===== Given records

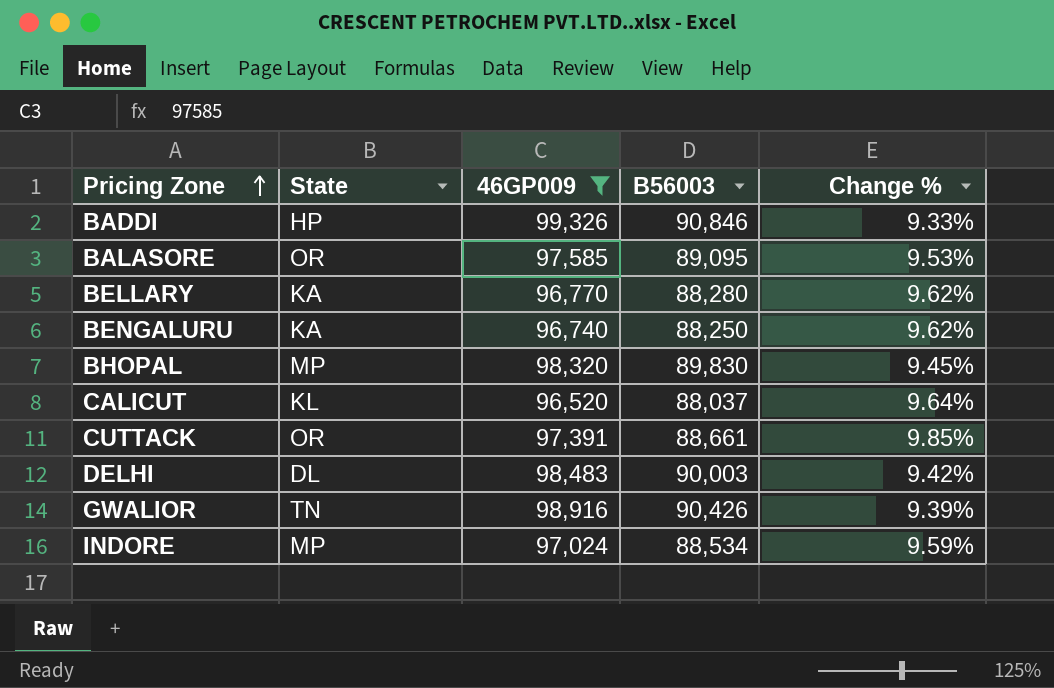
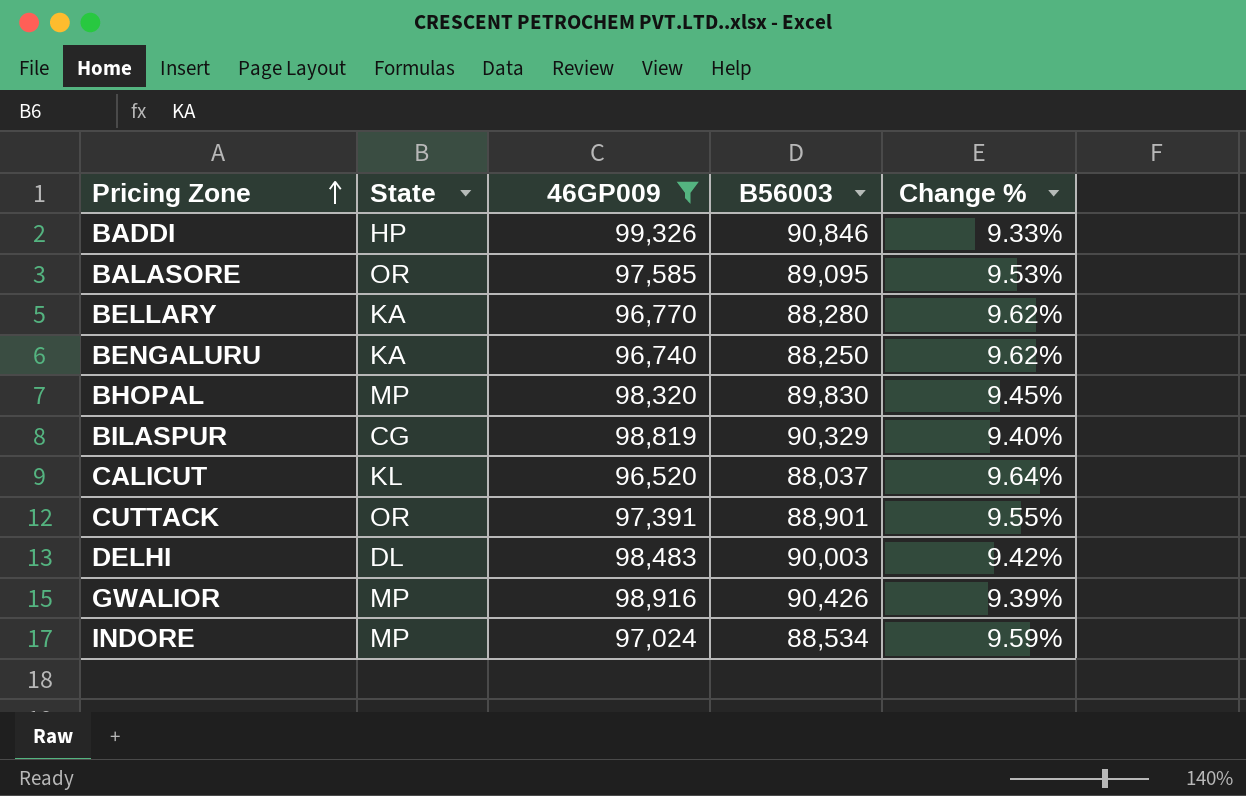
row BILASPUR: none -> CG | 98,819 | 90,329 | 9.40%
CUTTACK | B56003: 88,661 -> 88,901
CUTTACK | Change %: 9.85% -> 9.55%
GWALIOR | State: TN -> MP

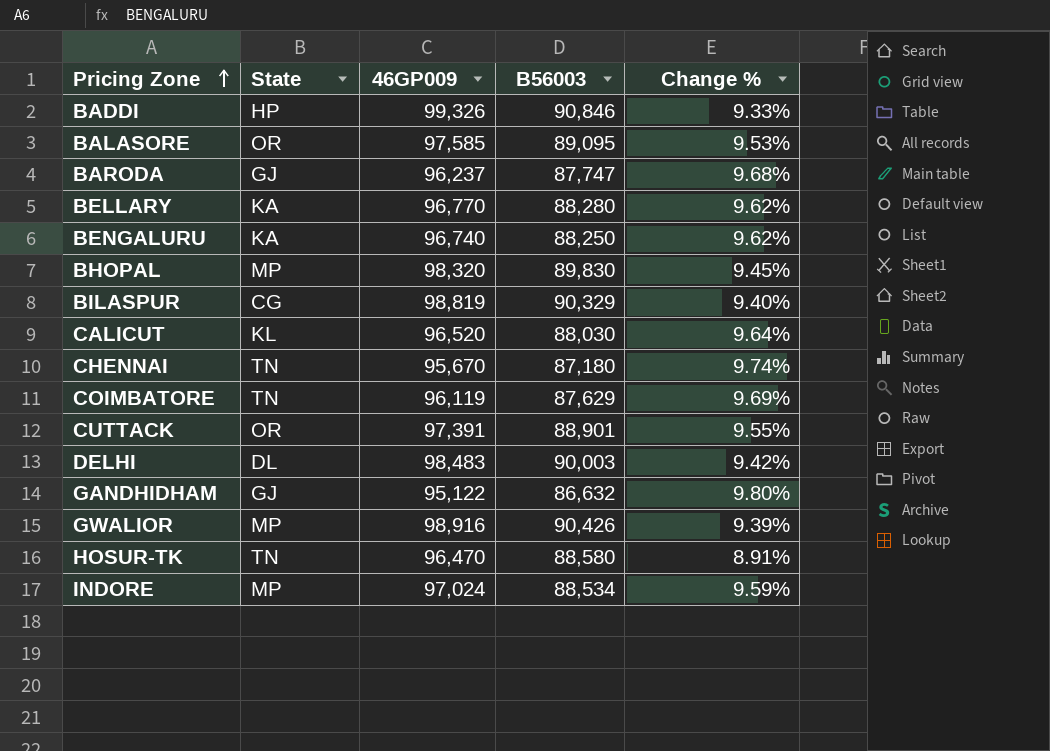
filter: 46GP009 >= 96,520 -> none
CALICUT | B56003: 88,037 -> 88,030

==========

Exercise brief =
Give all entries again verbatim, without any images.

Task result =
row BILASPUR: none -> CG | 98,819 | 90,329 | 9.40%
CUTTACK | B56003: 88,661 -> 88,901
CUTTACK | Change %: 9.85% -> 9.55%
GWALIOR | State: TN -> MP

filter: 46GP009 >= 96,520 -> none
CALICUT | B56003: 88,037 -> 88,030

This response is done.